• _Exercise instructions_
Using the data below, tally the lines that include the string "Bytes". Only the number is wanted.

Before-and-after change records:
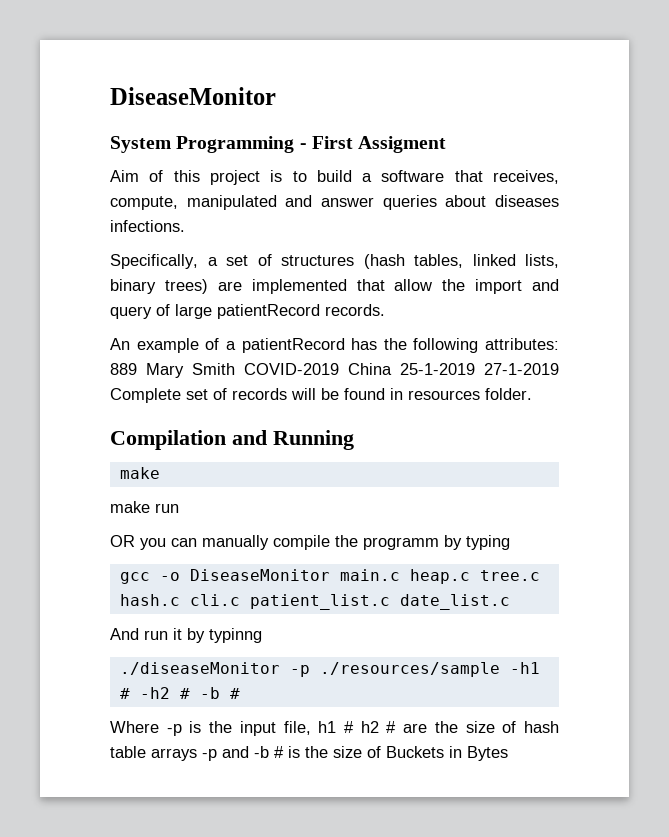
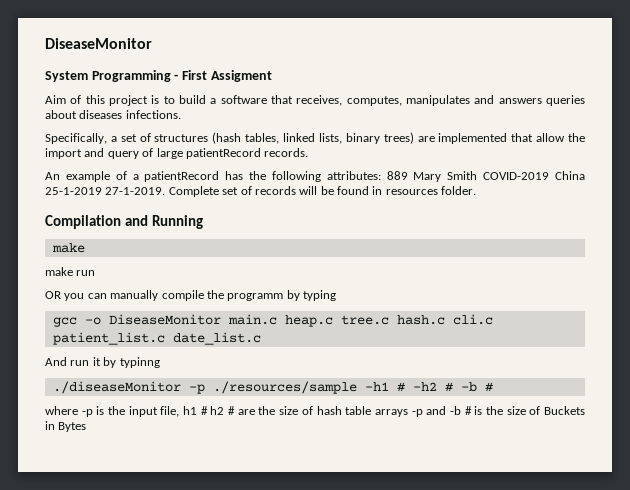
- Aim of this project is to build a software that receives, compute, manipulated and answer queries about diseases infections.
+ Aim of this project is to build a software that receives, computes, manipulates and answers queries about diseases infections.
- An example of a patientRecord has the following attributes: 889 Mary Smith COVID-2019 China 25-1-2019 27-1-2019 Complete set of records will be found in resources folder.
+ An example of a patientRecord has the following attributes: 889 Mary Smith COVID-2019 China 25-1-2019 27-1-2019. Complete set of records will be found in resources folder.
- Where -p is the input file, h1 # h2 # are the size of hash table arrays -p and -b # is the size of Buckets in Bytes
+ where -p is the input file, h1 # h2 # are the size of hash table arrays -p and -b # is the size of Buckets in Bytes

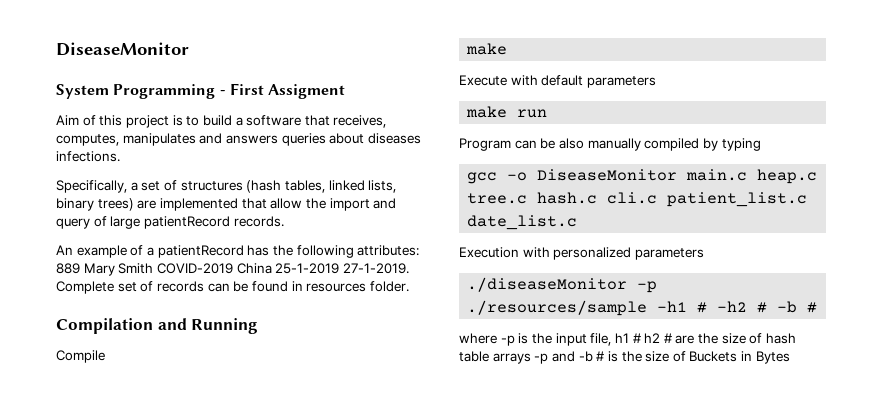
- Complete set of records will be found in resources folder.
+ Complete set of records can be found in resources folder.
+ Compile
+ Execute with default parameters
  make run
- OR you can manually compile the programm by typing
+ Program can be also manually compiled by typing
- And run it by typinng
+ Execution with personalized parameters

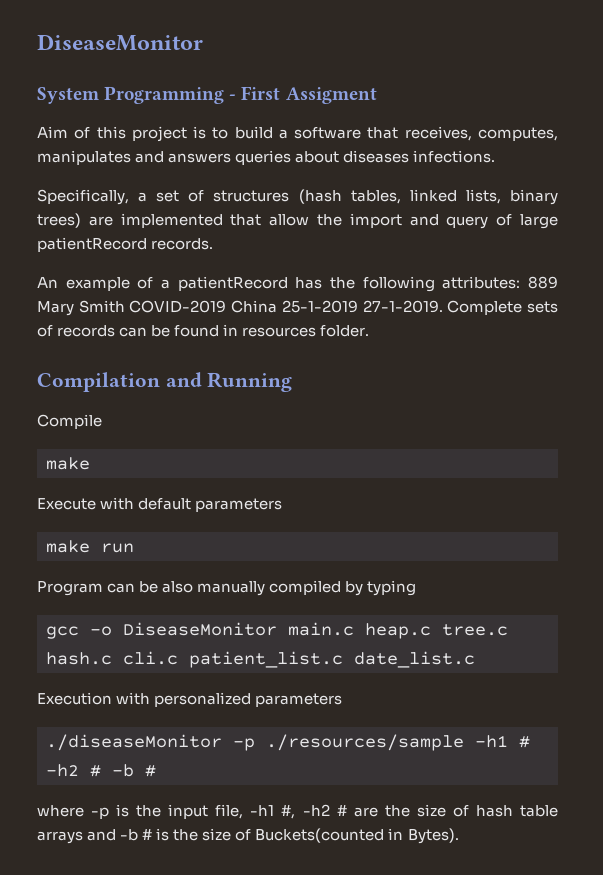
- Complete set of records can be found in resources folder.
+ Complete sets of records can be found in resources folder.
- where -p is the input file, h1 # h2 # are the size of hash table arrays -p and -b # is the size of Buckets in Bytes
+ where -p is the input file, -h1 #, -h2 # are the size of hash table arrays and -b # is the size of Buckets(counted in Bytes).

• _Result of this task_
4